Italy Power Michael Allison

“Whosoever desires constant success must change his conduct with the times.”
― Niccolò Machiavelli

Standing on Palatine Hill last week, I tried imaging six-storey gleaming marble arches and gilded statues in place of the weathered foundations, chipped arches and shattered marble floors built in the centuries following Rome’s founding in the eighth century B.C.

Now wandered through by wheezing, sweaty tourists, almost nothing remains of the Western Hemisphere’s seat of power more than two thousand years later.

The following day, upon visiting the Vatican City, I finally grasped the magnitude of gleaming marble arches and golden statues, because the grandeur of what had existed millennia before now surrounded me in all its glory. All the power that Rome had held first as a republic, then as an empire had been transferred to the Church, along with all its treasure, resources and excess.

In the centuries following the evolution from Caesar to Pope, from King of Rome to spiritual leader, many other Western empires have risen and fallen as well.

My point is, short-term, there is a perception that nothing changes: that once power is held, it can never be loosened, relinquished or degraded.

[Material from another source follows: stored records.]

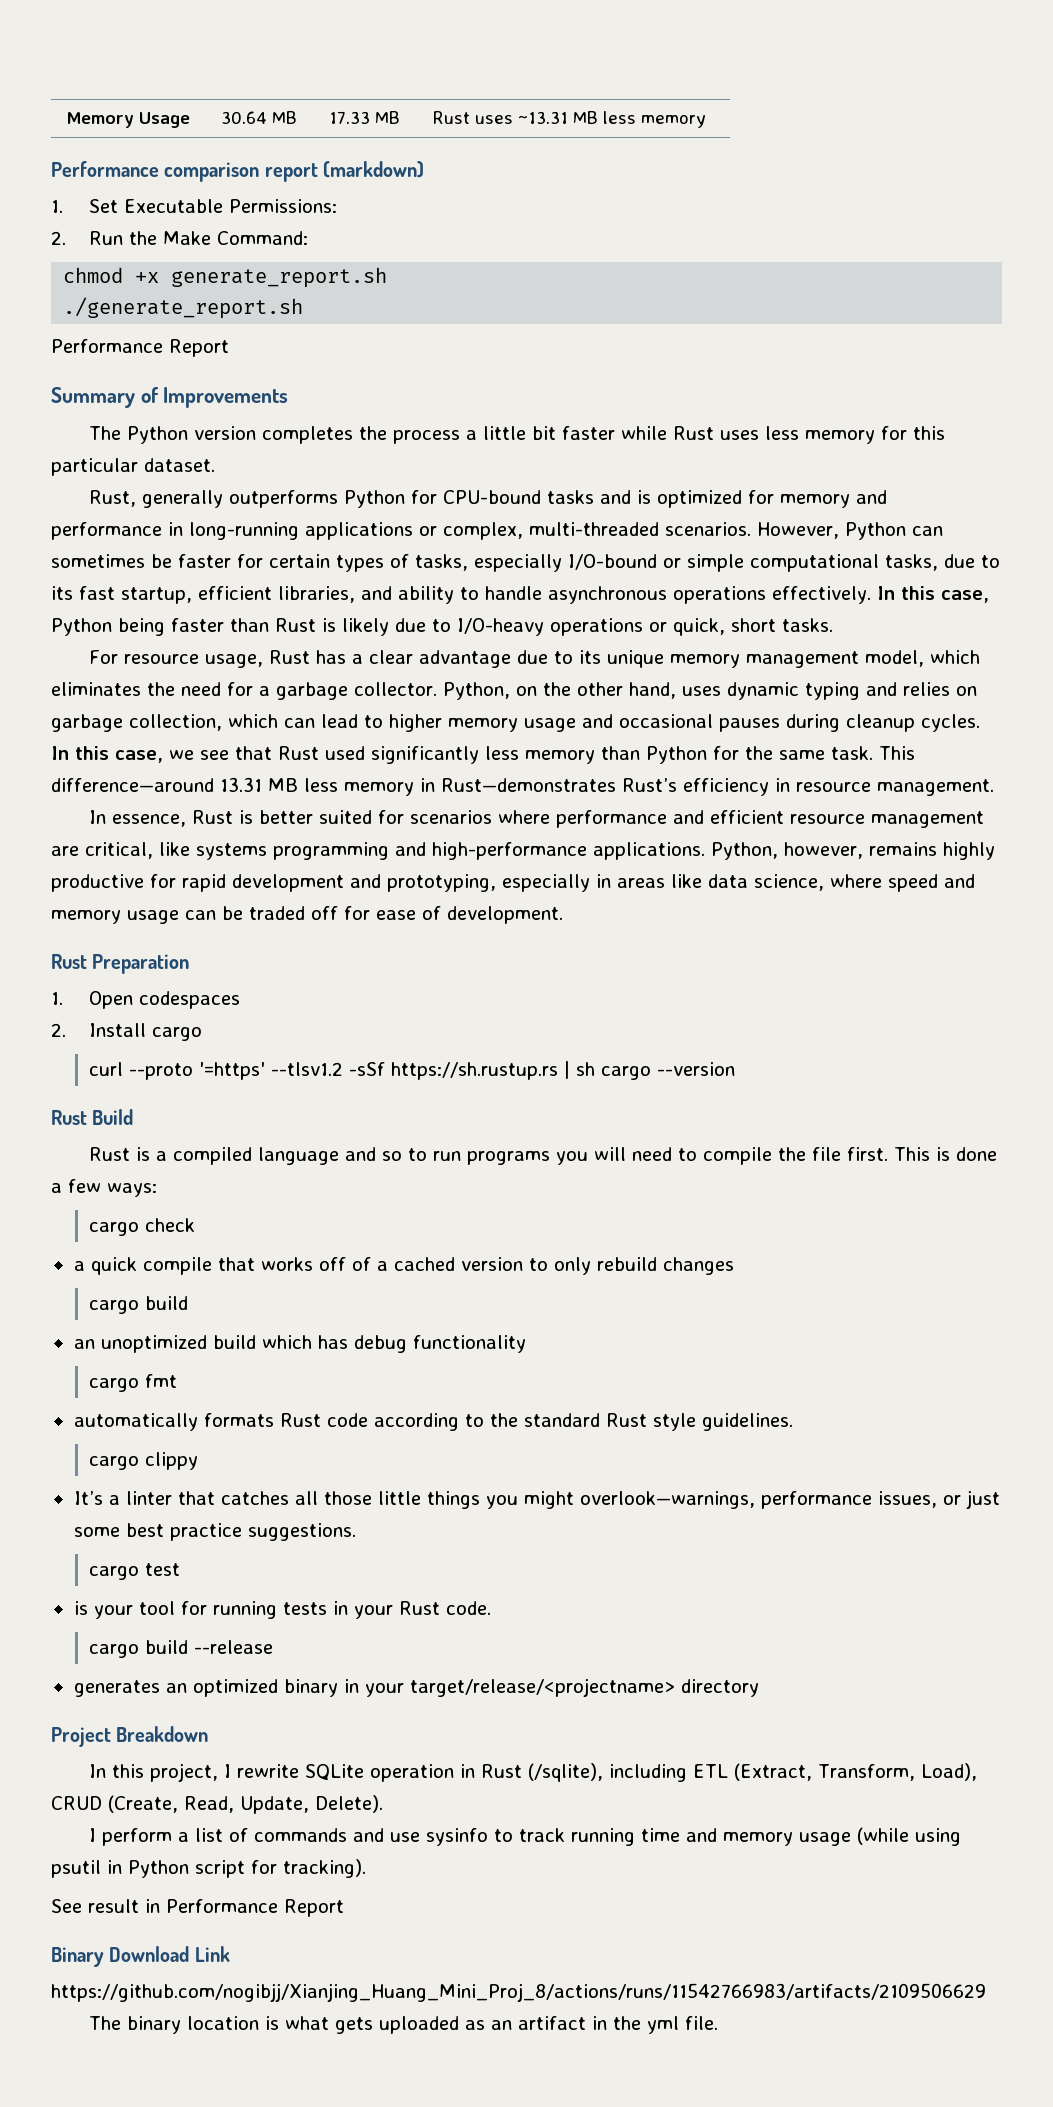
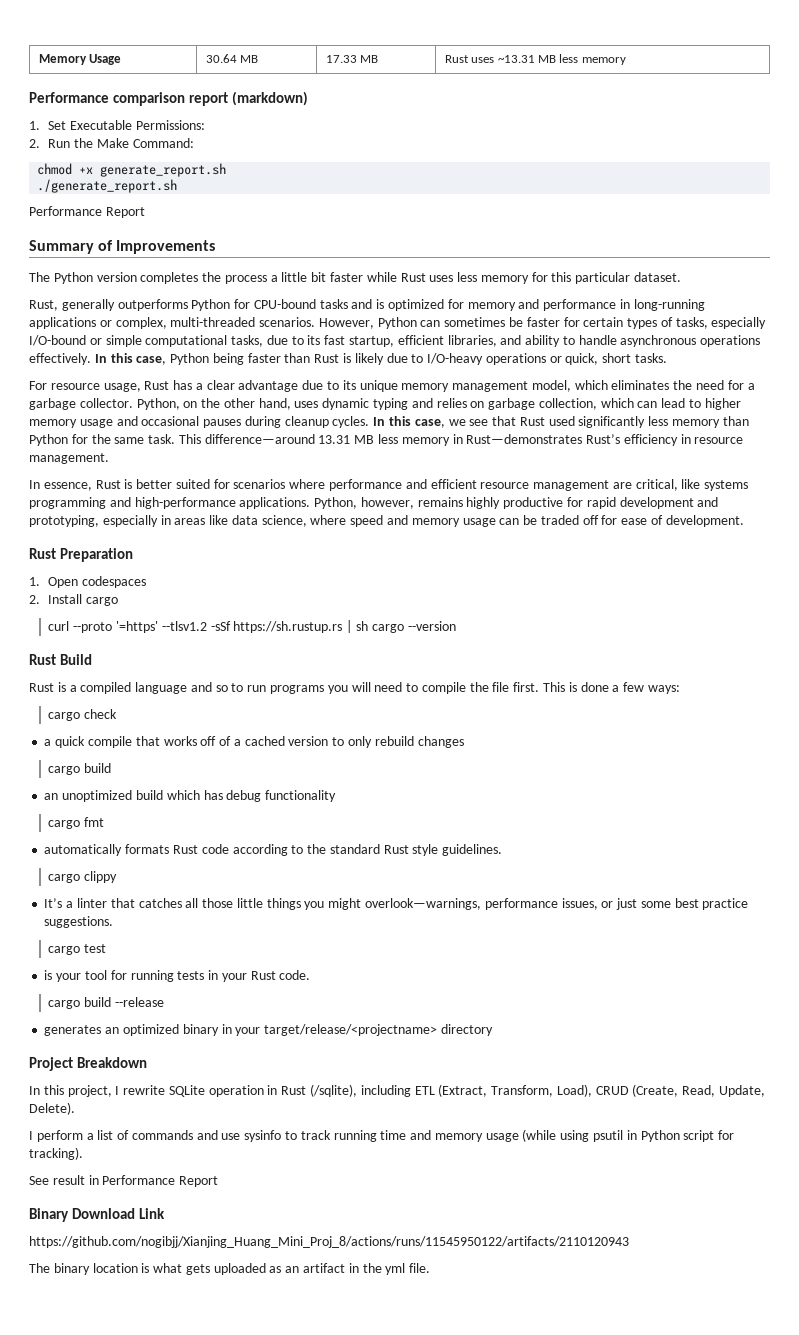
- https://github.com/nogibjj/Xianjing_Huang_Mini_Proj_8/actions/runs/11542766983/artifacts/2109506629
+ https://github.com/nogibjj/Xianjing_Huang_Mini_Proj_8/actions/runs/11545950122/artifacts/2110120943

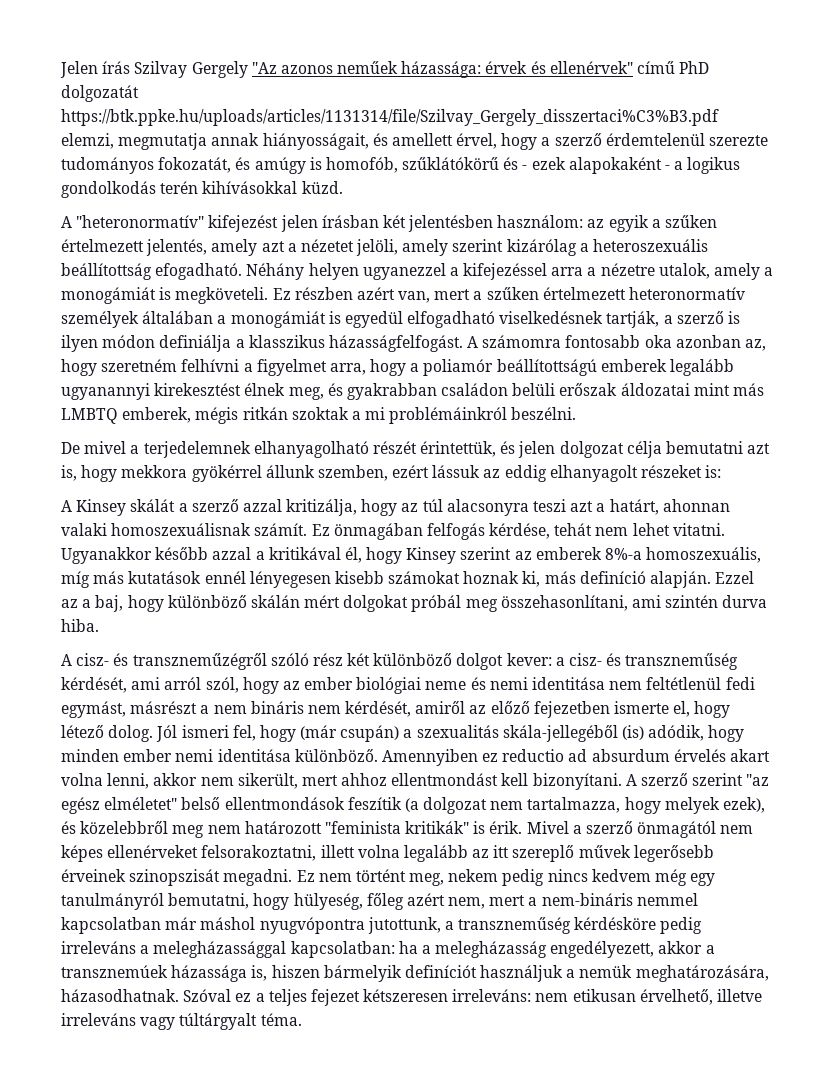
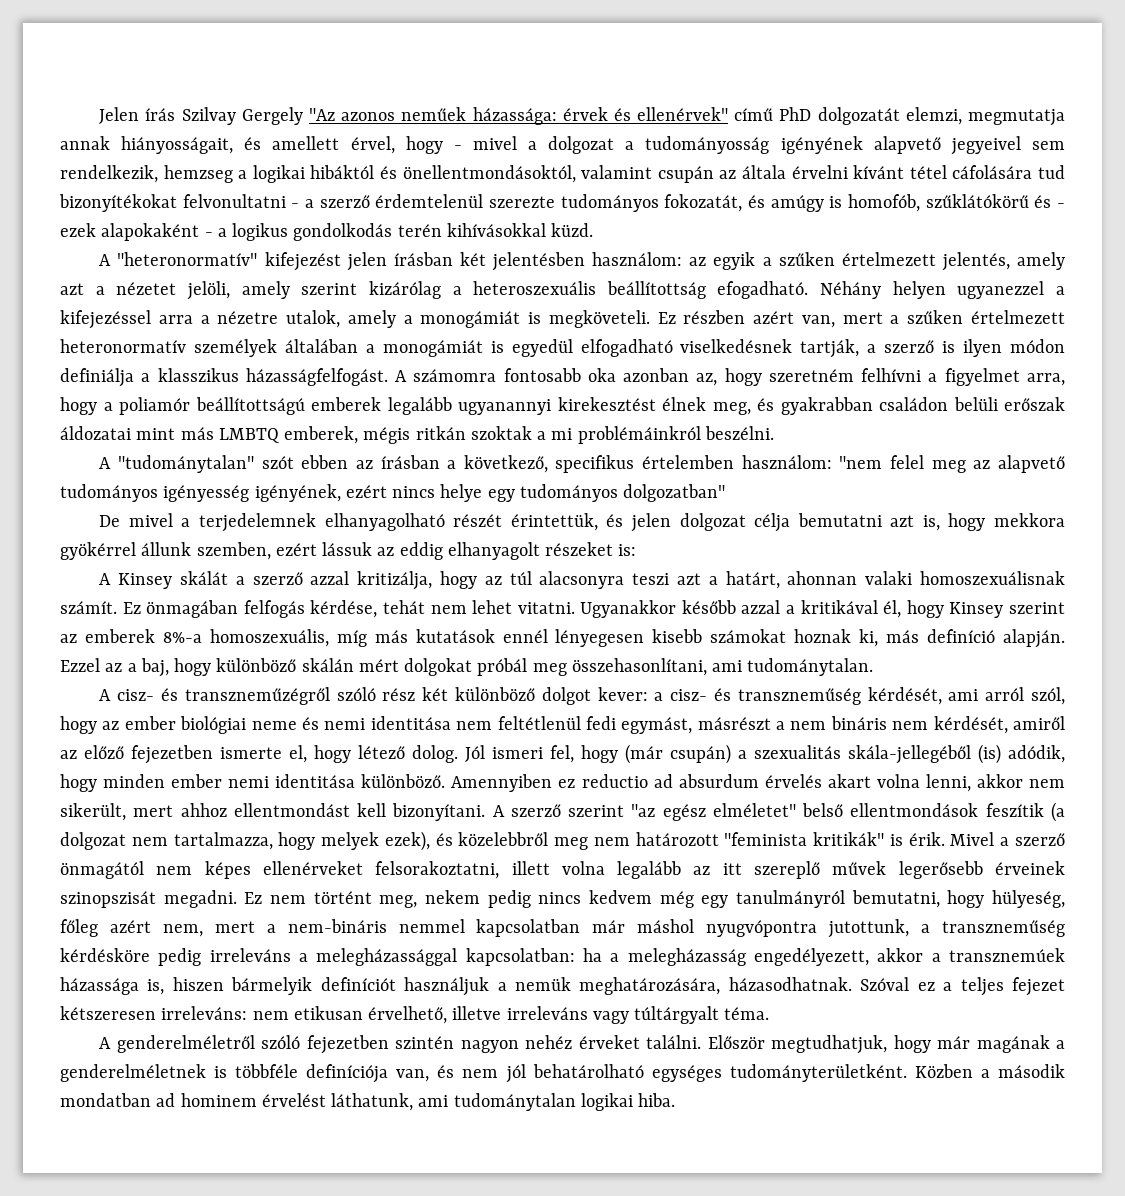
- Jelen írás Szilvay Gergely "Az azonos neműek házassága: érvek és ellenérvek" című PhD dolgozatát https://btk.ppke.hu/uploads/articles/1131314/file/Szilvay_Gergely_disszertaci%C3%B3.pdf elemzi, megmutatja annak hiányosságait, és amellett érvel, hogy a szerző érdemtelenül szerezte tudományos fokozatát, és amúgy is homofób, szűklátókörű és - ezek alapokaként - a logikus gondolkodás terén kihívásokkal küzd.
+ Jelen írás Szilvay Gergely "Az azonos neműek házassága: érvek és ellenérvek" című PhD dolgozatát elemzi, megmutatja annak hiányosságait, és amellett érvel, hogy - mivel a dolgozat a tudományosság igényének alapvető jegyeivel sem rendelkezik, hemzseg a logikai hibáktól és önellentmondásoktól, valamint csupán az általa érvelni kívánt tétel cáfolására tud bizonyítékokat felvonultatni - a szerző érdemtelenül szerezte tudományos fokozatát, és amúgy is homofób, szűklátókörű és - ezek alapokaként - a logikus gondolkodás terén kihívásokkal küzd.
+ A "tudománytalan" szót ebben az írásban a következő, specifikus értelemben használom: "nem felel meg az alapvető tudományos igényesség igényének, ezért nincs helye egy tudományos dolgozatban"
- Ezzel az a baj, hogy különböző skálán mért dolgokat próbál meg összehasonlítani, ami szintén durva hiba.
+ Ezzel az a baj, hogy különböző skálán mért dolgokat próbál meg összehasonlítani, ami tudománytalan.
+ A genderelméletről szóló fejezetben szintén nagyon nehéz érveket találni. Először megtudhatjuk, hogy már magának a genderelméletnek is többféle definíciója van, és nem jól behatárolható egységes tudományterületként. Közben a második mondatban ad hominem érvelést láthatunk, ami tudománytalan logikai hiba.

On Palatine Hill sits a 20th century palace. Now a museum, it was built as home for a man who thought himself a modern-day Romulus. Someone who felt he was worthy of residing on the site of Rome’s emperors. That man was Benito Mussolini.

I recommend a trip to Rome to walk literally from ruins to riches. After a day or two, you will realize that the current sites of 21st century power are not inundated with selfie stick-selling vendors and masses of tackily-dressed travellers. But one day, they will be.